EXERCISE REQUIREMENTS: Repeat each entry exactly. Drop every image.

DATA LISTING:
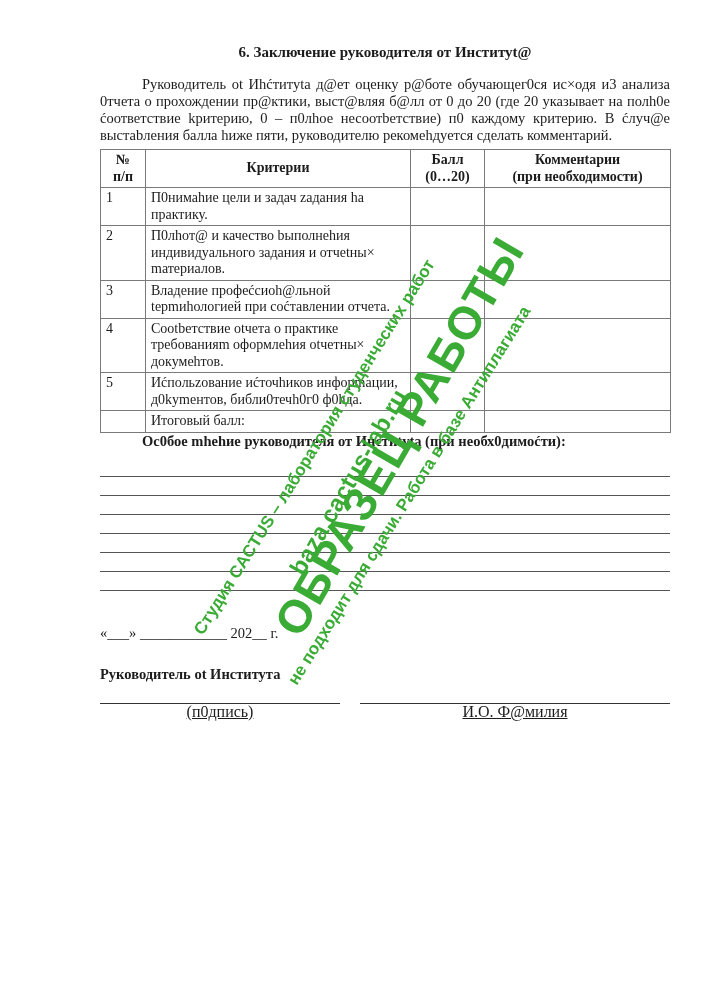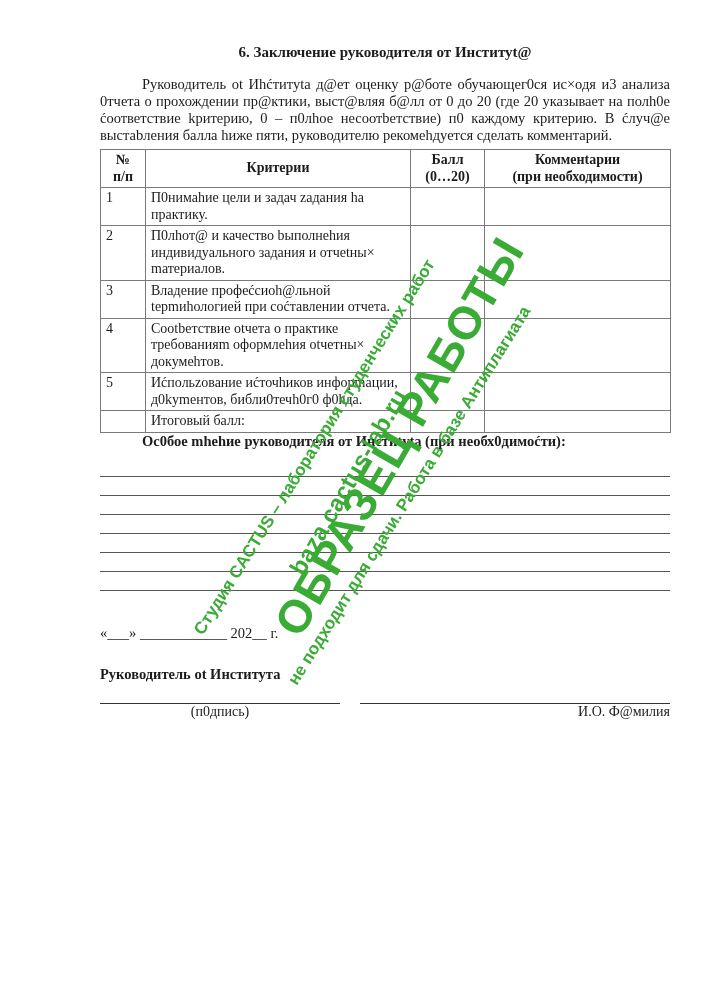--- a/index.html
+++ b/index.html
@@ -42,24 +42,24 @@
   }
   .blank-inline {
     display:inline-block; width:240px; height:13px;
     border-bottom:1px solid #222;
   }
 
   .date-line { margin-top:34px; font-size:14.5px; }
   .role-line { margin-top:24px; font-size:14.5px;font-weight:bold; }
 
   .sign-row { margin-top:20px; display:flex; justify-content:space-between; }
-  .sign-block { text-align:center; font-size:14px; line-height:13px; }
+  .sign-block { text-align:center; font-size:16px; line-height:13px;text-decoration:underline; }
   .sign-block .sig-line { border-top:1px solid #333; height:0; margin-bottom:1px; }
   .sign-left { width:240px; }
-  .sign-right { width:310px;text-align:right; }
+  .sign-right { width:310px; }
 
   
   .wm {
     position:absolute; white-space:nowrap; pointer-events:none;
     font-family:"Liberation Sans", sans-serif; font-weight:bold;
     transform-origin:0 0; z-index:9;
   }
   .wm-small { font-size:17px; }
   .wm-url { font-size:24px; }
   .wm-big { font-size:46px; letter-spacing:1px; }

ANSWER TO THIS PROBLEM:
--- a/index.html
+++ b/index.html
@@ -42,24 +42,24 @@
   }
   .blank-inline {
     display:inline-block; width:240px; height:13px;
     border-bottom:1px solid #222;
   }
 
   .date-line { margin-top:34px; font-size:14.5px; }
   .role-line { margin-top:24px; font-size:14.5px;font-weight:bold; }
 
   .sign-row { margin-top:20px; display:flex; justify-content:space-between; }
-  .sign-block { text-align:center; font-size:14px; line-height:13px; }
+  .sign-block { text-align:center; font-size:16px; line-height:13px;text-decoration:underline; }
   .sign-block .sig-line { border-top:1px solid #333; height:0; margin-bottom:1px; }
   .sign-left { width:240px; }
-  .sign-right { width:310px;text-align:right; }
+  .sign-right { width:310px; }
 
   
   .wm {
     position:absolute; white-space:nowrap; pointer-events:none;
     font-family:"Liberation Sans", sans-serif; font-weight:bold;
     transform-origin:0 0; z-index:9;
   }
   .wm-small { font-size:17px; }
   .wm-url { font-size:24px; }
   .wm-big { font-size:46px; letter-spacing:1px; }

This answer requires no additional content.